Problem details
In the entries that follow, find the word "JEANS" and report each line it is on.

━━━━━ Source material

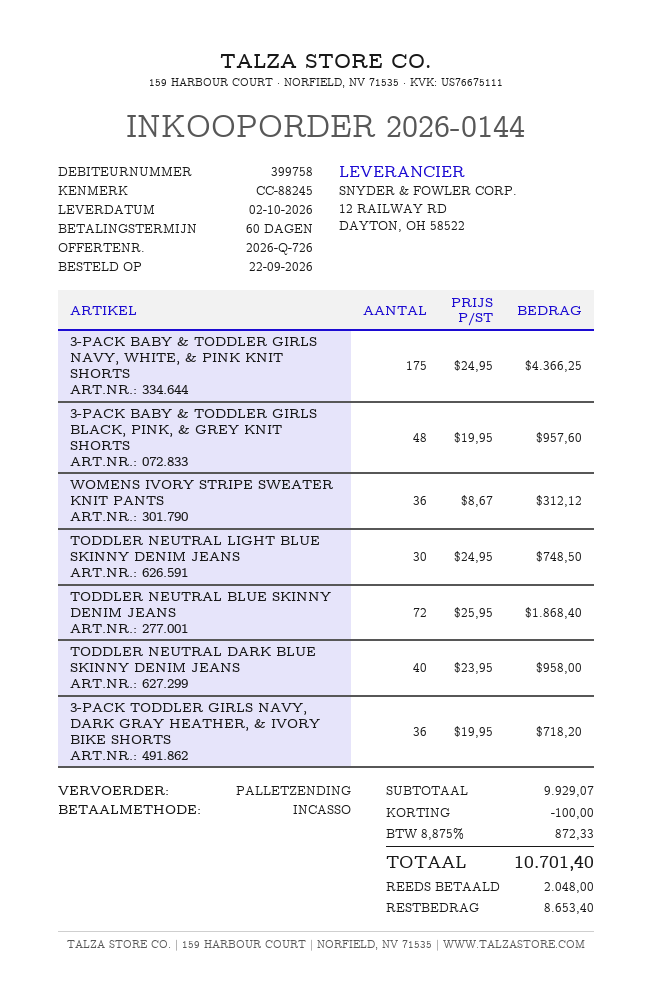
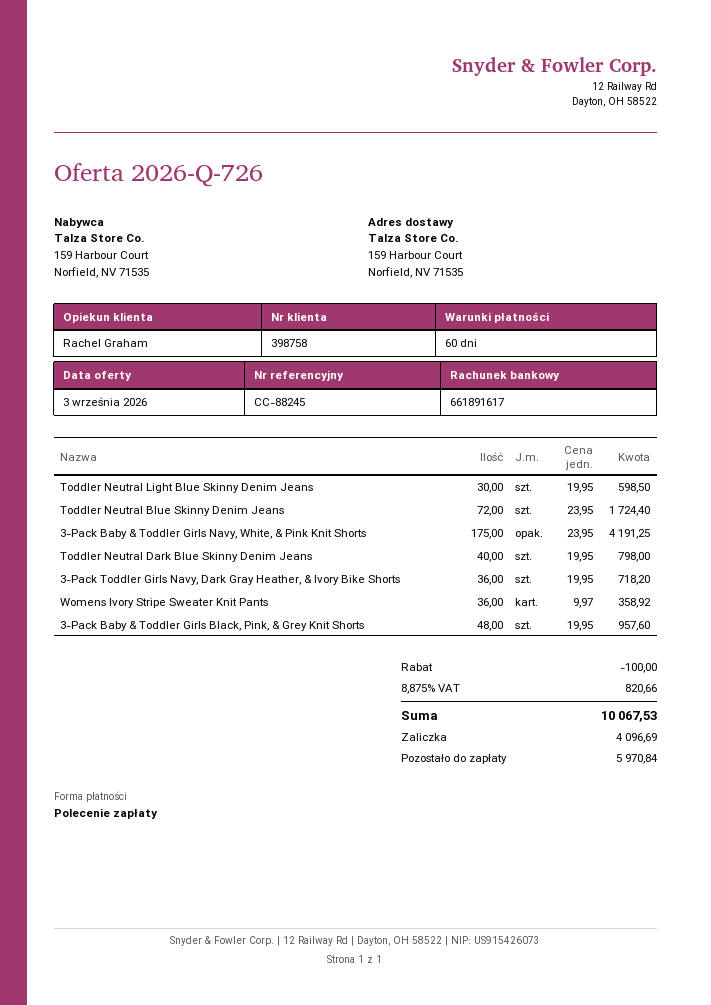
customer number: 399758 -> 398758
3-PACK BABY & TODDLER GIRLS NAVY, WHITE, & PINK KNIT SHORTS: 175 x 24.95 = 4366.25 -> 175 x 23.95 = 4191.25
WOMENS IVORY STRIPE SWEATER KNIT PANTS: 36 x 8.67 = 312.12 -> 36 x 9.97 = 358.92
TODDLER NEUTRAL LIGHT BLUE SKINNY DENIM JEANS: 30 x 24.95 = 748.50 -> 30 x 19.95 = 598.50
TODDLER NEUTRAL BLUE SKINNY DENIM JEANS: 72 x 25.95 = 1868.40 -> 72 x 23.95 = 1724.40
TODDLER NEUTRAL DARK BLUE SKINNY DENIM JEANS: 40 x 23.95 = 958.00 -> 40 x 19.95 = 798.00
tax: 8.875% = 872.33 -> 8.875% = 820.66
total: 10701.40 -> 10067.53
deposit: 2048.00 -> 4096.69
balance: 8653.40 -> 5970.84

━━━━━━━━━━

Written answer
TODDLER NEUTRAL LIGHT BLUE SKINNY DENIM JEANS: 30 x 24.95 = 748.50 -> 30 x 19.95 = 598.50
TODDLER NEUTRAL BLUE SKINNY DENIM JEANS: 72 x 25.95 = 1868.40 -> 72 x 23.95 = 1724.40
TODDLER NEUTRAL DARK BLUE SKINNY DENIM JEANS: 40 x 23.95 = 958.00 -> 40 x 19.95 = 798.00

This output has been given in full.